Arena havası solumuş birisi olarak söyleyebilirim ki, bu hayatımda tanık olduğum en korkunç manzaralardan birisiydi. Katniss, sonunda sözümü dinleyip kalabalığı yararak uzaklaşmaya başladı.

Meydanın ortasında bekleyen felaket, onun için kat kat daha kötüydü. Gale, bileklerinden ahşap bir direğe bağlanmış, belli ki daha önceden vurduğu yaban hindisi, boynundan direğe çivilenmiş halde, kafasının üzerinden sarkıyordu. Gale'in ceketi bir tarafa savrulmuş, kanlı gömleği paramparça olmuştu. Bilinçsiz halde dizlerinin üzerine yığılmış; onu tutan tek şey direğe bağlı bilekleriydi. Sırtının olması gereken yer şimdi kanlı ve paramparça bir et parçasıydı.

Arkasında daha önceden mıntıkada görmediğim bir barış muhafızı duruyordu. Bunu görmek istemiyordum, zaman kavramını yitirmiş gibiydim. Etrafımdaki hava sanki donmuştu. Vücudumun her yerine kramplar girerken, sandığın üzerinde durmak dünyanın en zor işiydi sanki. Felç olmuştum.

Adamın elindeki kamçı havaya kalktığı anda gözüme başka bir hareketlilik çarptı.

''Hayır,'' diye haykırarak meydanın ortasına fırlayan Katniss.

Kolları iki yana açık, kendini Gale ile kamçının arasına attı. Darbe var gücüyle suratına indi ve o an, ani bir refleksle birlikte aynı acıyı kendi yüzümde hissettim.


Merhaba, ben geri döndüm! Daha fazla yazmadan duramazdım. Bölüm kısa oldu ama idare edin artık. Bir sonraki bölümün akışı için bunu burada kesmem gerekiyordu. Sıradaki bölüm çoğunlukla Gale temalı olacak. Çok çok yakın zamanda onu da yayımlayacağım. Belki yarın, belki yarından da yakın. ;)

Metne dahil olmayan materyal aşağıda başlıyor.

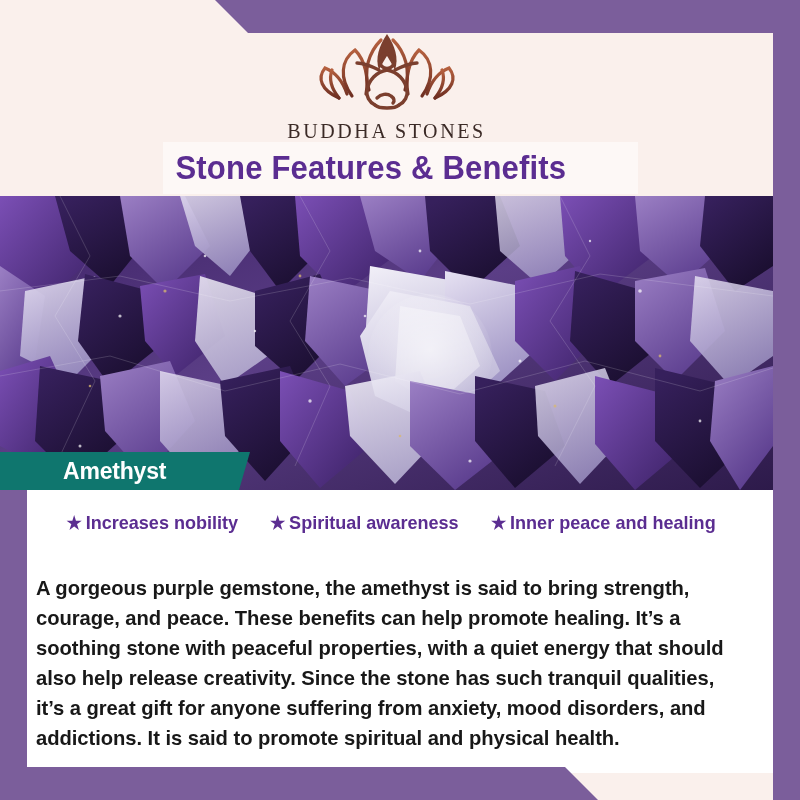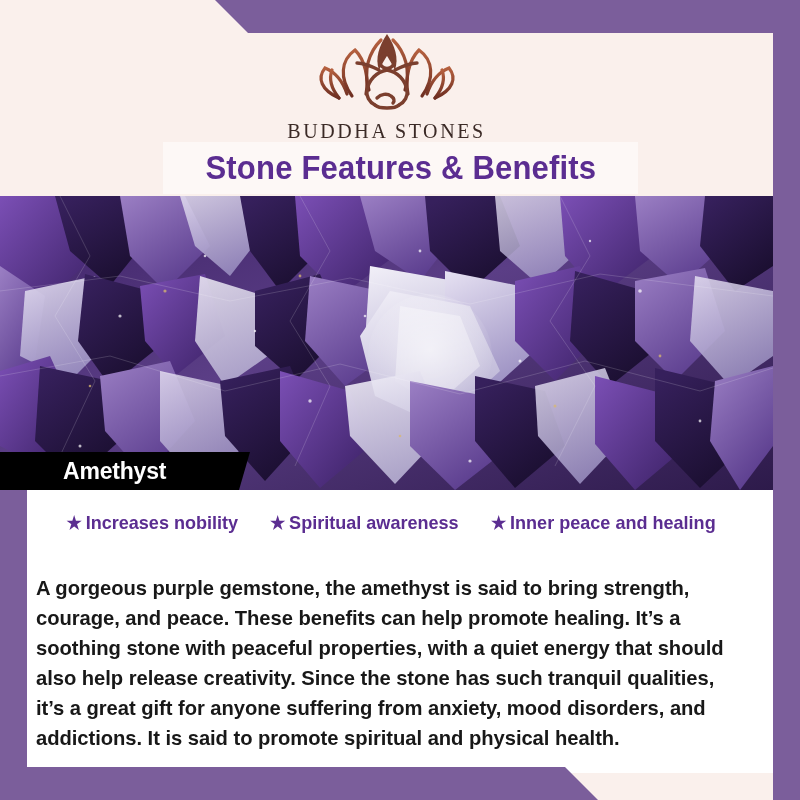--- a/index.html
+++ b/index.html
@@ -100,7 +100,6 @@
     background: #fdf8f6;
     display: flex;
     align-items: center;
-    justify-content: center;
     z-index: 5;
   }
   .title-text {

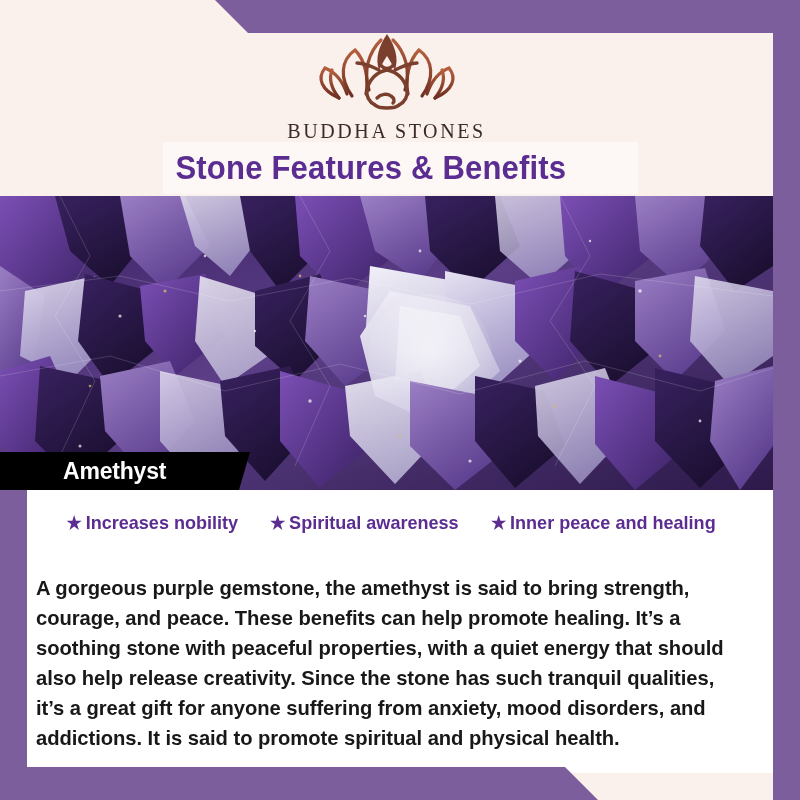--- a/index.html
+++ b/index.html
@@ -132,7 +132,7 @@
     top: 452px;
     width: 250px;
     height: 38px;
-    background: #000000;
+    background: #0f766e;
     clip-path: polygon(0 0, 250px 0, 239px 38px, 0 38px);
     display: flex;
     align-items: center;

Bu arada, filmi izlediniz mi? İzleyenler beğendi mi? Ben birden fazla kez izledim ve de çok, çok beğendim. Şimdi, içimde hiç kapanmayacak bir boşluk var çünkü bu seri hayatımda çok önemli bir yer kaplıyor ve bittiğini düşündükçe çıldıracak gibiyim. Vizyon süresi dolmadan son bir kez daha gidip, izlemek istiyorum. Size de bunu tavsiye ederim, çünkü bu SON film:( Özellikle son birkaç sahne beni çok ağlattı, sizi bilmem ama bir de Peeta'yı o şekilde görmek. Josh bu performansla (Hijacked Peeta) ne kadar adaylık ve ödül alsa azdır. Aynı şekilde Jennifer ve seride emekleri olan diğer tüm oyuncular. Artık bunun spoilerlığı kaldı mı bilmiyorum ama ben yine de *ALERT* vereyim, filmde tek beğenmediğim yer Finnick'in ölüm sahnesiydi. Çok fazla geçiştirilmiş gibiydi, kitaptan bahsedersek benim için Finnick'inki , gelmiş geçmiş en çok üzüldüğüm fictional death idi, haykırarak ağlamıştım. Filmde de ağlamadım değil fakat daha çok üzerinde durulabilirdi. Sanki duygu eksikliği vardı. Neyse, ben kimim de Francis Lawrence gibi bir dehayı eleştiriyorum canım. Bunun dışındaki sahneler ölümüne güzeldi, özellikle de epilogue kısmı. Everlark :'):'):')  Ne desem bilemiyorum ya. Çok, çok seviyorum. Şans sonsuza dek bizimle olsun tribute ailesi.